Down with the goblins - Or how to make MMOs fun again
We rip the genre apart, dig up its foundations, and then put it back together.
Consider our proposal. Players of fighting games and FPS get better through practicing the real-time techniques required for success, be they aiming, strafing, pulling off specials or stringing together combos. The game rewards you for your experience, but it is your own learned use of that experience which is the conduit, not some pre-programmed reward for extended play which you have no direct control over. If that level of real-world experience was combined with a system by which the game monitors your successes and failures and gradually augments the effectiveness of your inputs accordingly, we’d have the best of both the real and in-game worlds.
Imagine if your aiming reticule got smaller and more accurate during an FPS, narrowing the spread of your shots, but still requiring your own skill to aim it. Or if a third-person action game employed hit zones of varying criticality across an enemy’s body, but upgraded the accuracy of your aim and strength of your hits on those body parts the longer you played. Now extrapolate that to a whole host of RPG character traits and tasks. The development of both your character and yourself as a player would happen on an equal footing, and the connection with the game would be hugely stronger as a result.
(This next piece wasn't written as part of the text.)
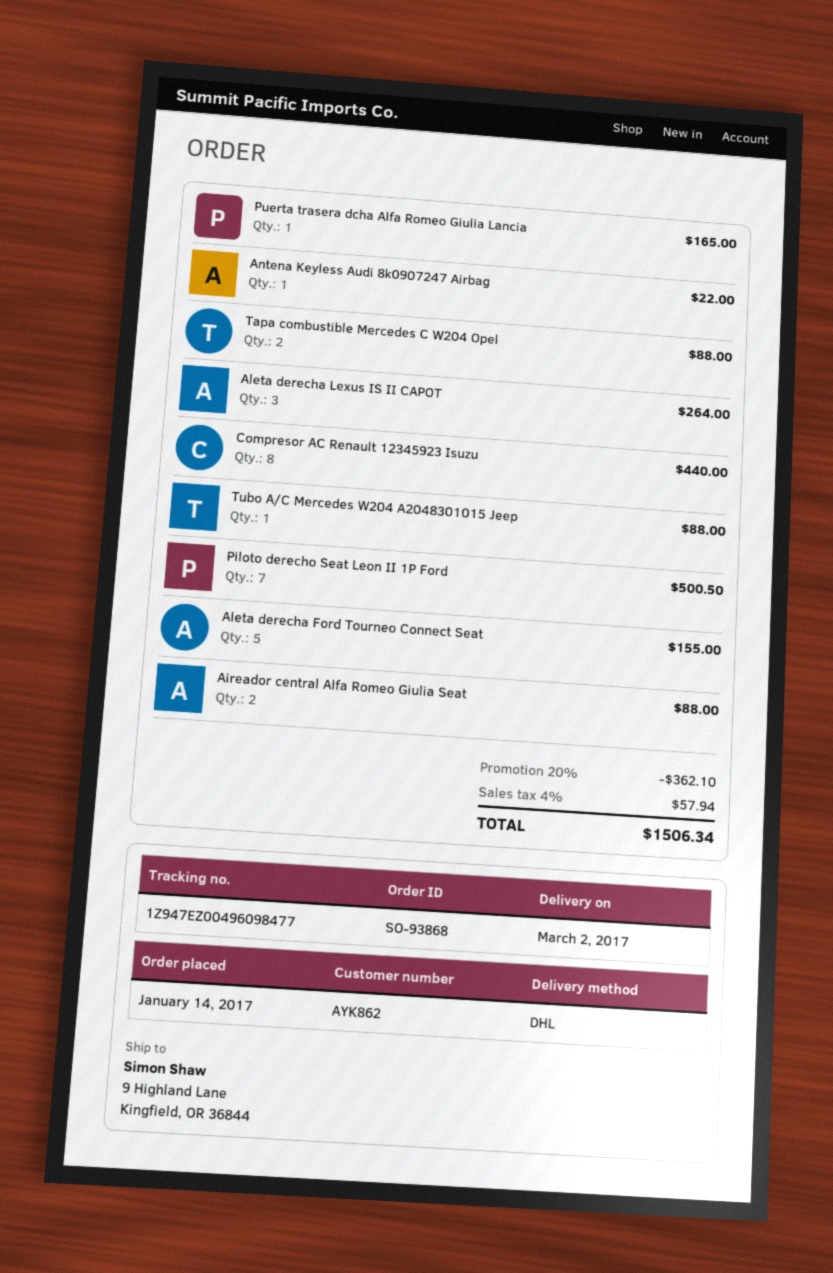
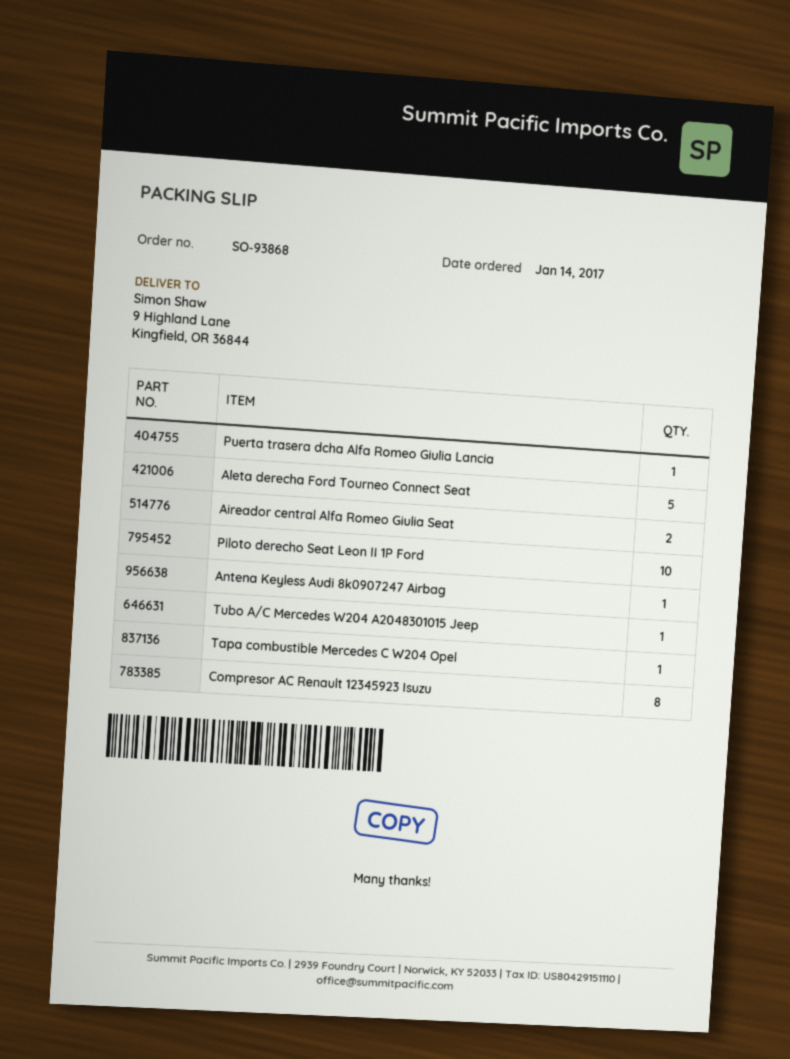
Tapa combustible Mercedes C W204 Opel: 2 -> 1
Aleta derecha Lexus IS II CAPOT: 3 -> none
Piloto derecho Seat Leon II 1P Ford: 7 -> 10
If the upgrade system bubbled along underneath, improving things gradually rather than as a series of incremental jumps, everything would flow beautifully. Admittedly, long-time players couldn’t boast about the stratospheric levels of their characters any more, but they could prove their experience in a stand-off by using a combination of their character’s attributes, real luck, and genuine personal skill. And that’s how things do work in a real world. Plus, the loss of that “I’ll stop playing when I hit the next level” carrot would improve sleep patterns and mental health the world over.